Transition to clerkship courses bridge the curricular gap between preclinical and clinical medical education. However, despite the use of simulation-based teaching techniques in other aspects of medical training, these techniques have not been adequately described in transition courses. We describe the development, structure and evaluation of a simulation-based transition to clerkship course.


Beginning in 2012, our institution embarked upon an extensive curricular transformation geared toward competency-based education. As part of this effort, a group of 12 educators designed, developed and implemented a simulation-based transition course. The course curriculum involved seven goals, centered around the 13 Association of American Medical Colleges Core Entrustable Professional Activities for entering residency. Instructional techniques included high-fidelity simulation, and small and large group didactics. Student competency was determined through a simulation-based inpatient-outpatient objective structured clinical examination, with real-time feedback and remediation. The effectiveness of the course was assessed through a mixed methods approach involving pre- and post-course surveys and a focus group.
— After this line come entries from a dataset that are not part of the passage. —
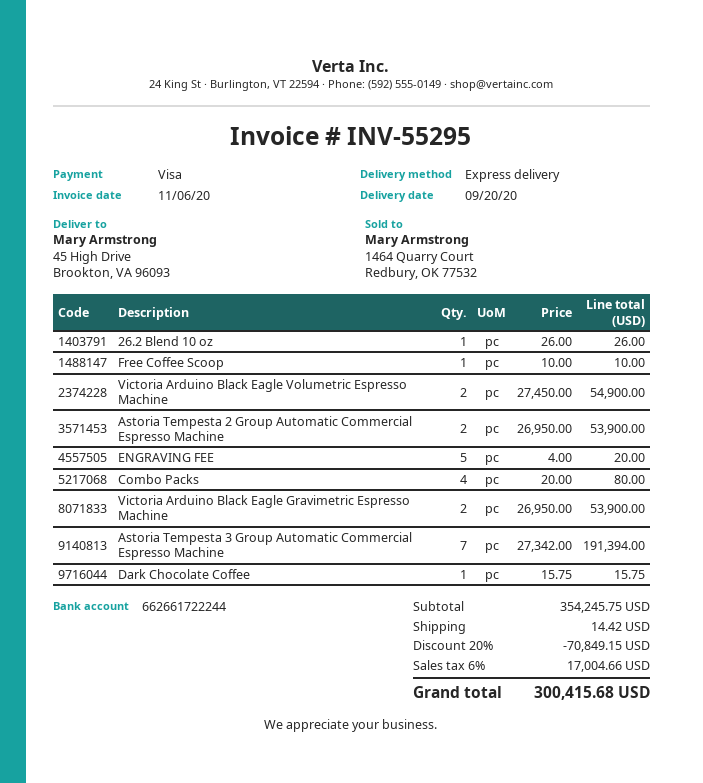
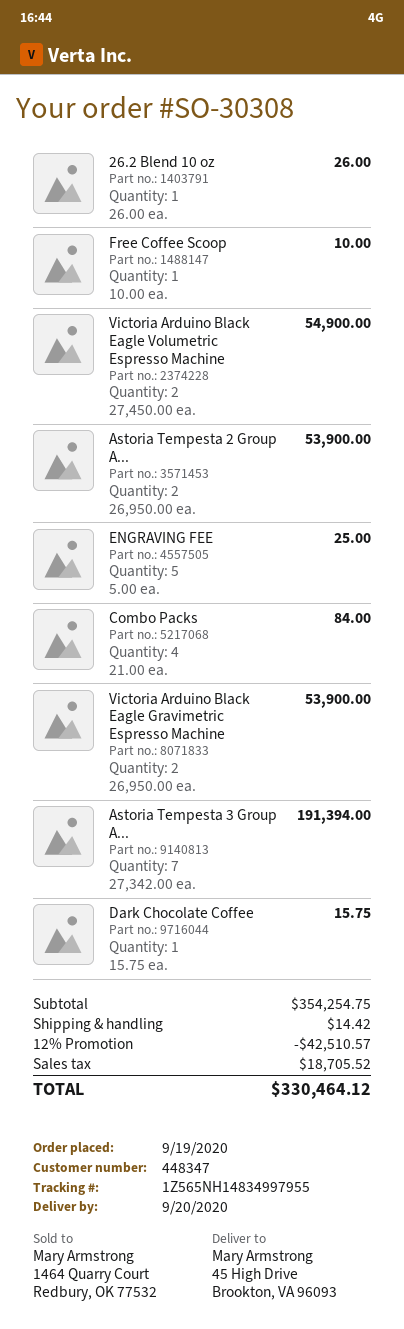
ENGRAVING FEE: 5 x 4.00 = 20.00 -> 5 x 5.00 = 25.00
Combo Packs: 4 x 20.00 = 80.00 -> 4 x 21.00 = 84.00
subtotal: 354245.75 -> 354254.75
discount: 20% = 70849.15 -> 12% = 42510.57
tax: 17004.66 -> 18705.52
total: 300415.68 -> 330464.12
Of 166 students, 152 (91.6%) completed both pre- and post-course surveys, and nine students participated in the focus group. Students reported significant improvements in 21 out of 22 course objectives. Qualitative analysis revealed three key themes: learning environment, faculty engagement and collegiality. The main challenge to executing the course was procuring adequate faculty, material and facility resources.


This simulation-based, resource-heavy transition course achieved its educational objectives and provided a safe, supportive learning environment for practicing and refining clinical skills.